The taste is sweet. But not yet sweet enough.
Now, only the manuscript’s face remains barren, only the forehead and cheeks, and the sharply pointed little chin. The poet addresses his quill to these empty landscapes next.
“I dream in heat,” he whispers. “Of bell-loud nights where I tattoo love in her flesh with the wet needle of my tongue.”
Again the scent arises from the manuscript, an odor of arousal and fear, tinged with a patina of copper sweat. The poet lays his quill aside; he removes the satin gag that stills the voice he now craves to hear.
Her whimpers draw him to her mouth. Her chains rattle as he releases the cuffs that bind her at ankles and wrists. With hunger, she strips away his robe; she entwines him with her limbs. The ink of his poems smears between them as it erases beneath a different kind of rhythm, a renga of movement that ends with a syllable of sighs.

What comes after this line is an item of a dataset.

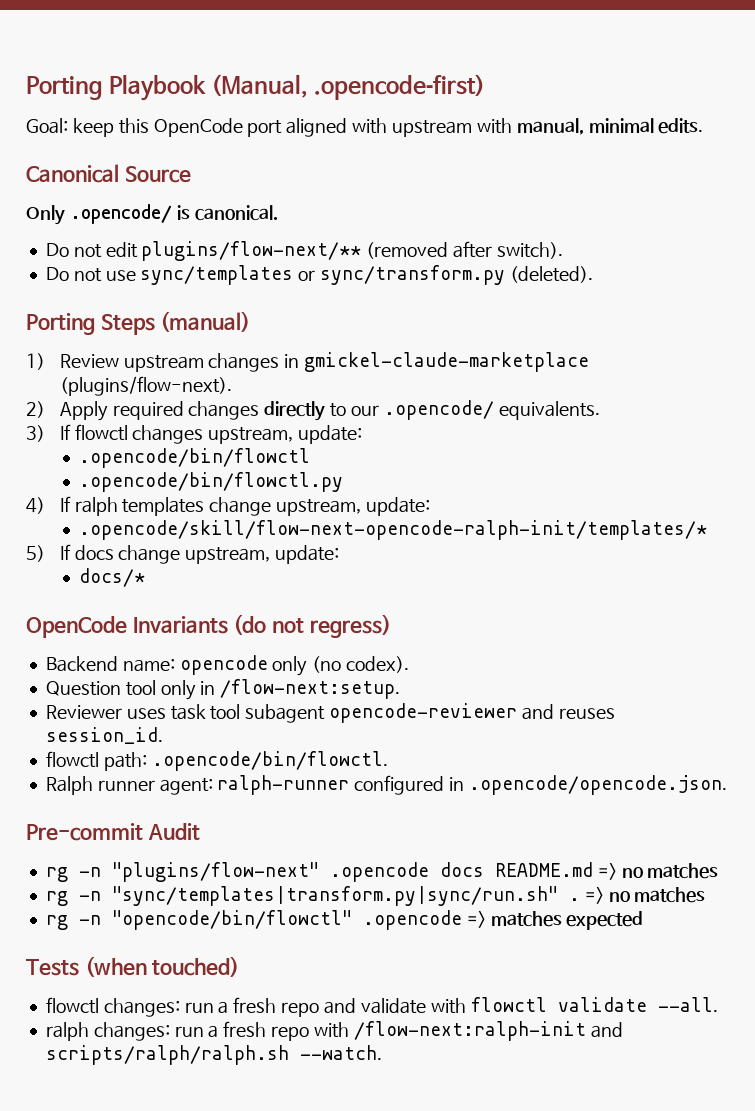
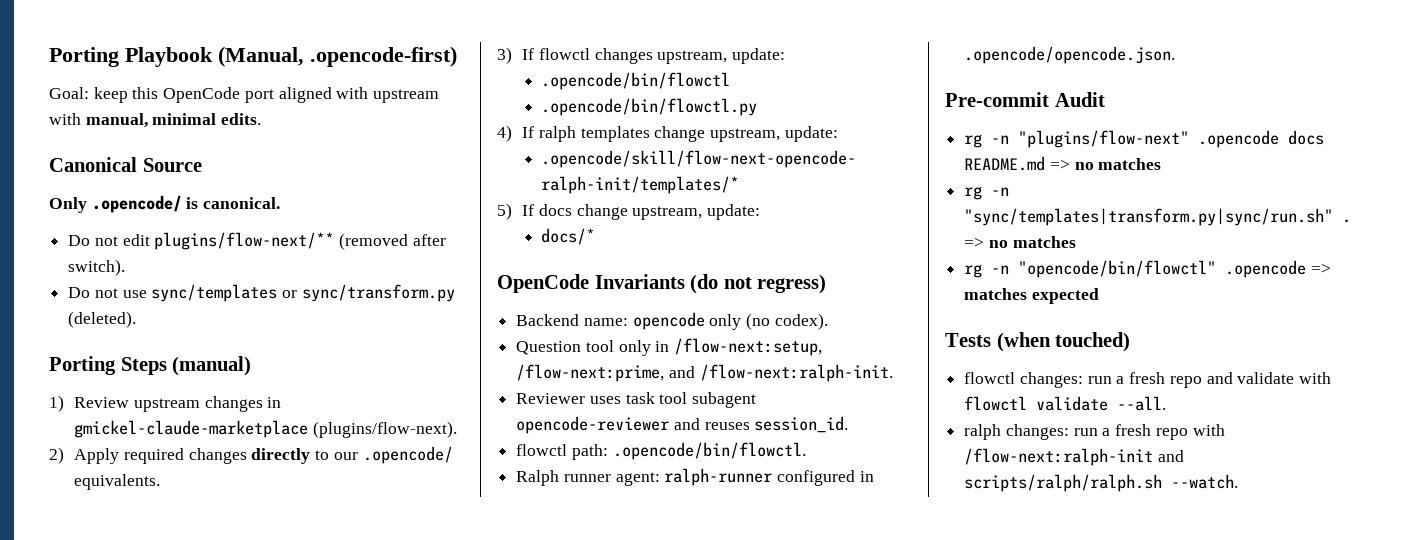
- Question tool only in /flow-next:setup.
+ Question tool only in /flow-next:setup, /flow-next:prime, and /flow-next:ralph-init.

Later, as they lie in ink and sex stained sheets, she recalls for him the bargain they had made. Her trust, for his. He nods and she removes her chains and places them upon his limbs. She bathes him with her tongue, dries him with her hair. She silences his mouth with satin so he can still taste the wetness of her mouth with his.
Now she becomes the poet and he the manuscript. But she composes without ink or sharpened quill. Her marks are inscribed with teeth and nails, written in the red of blood.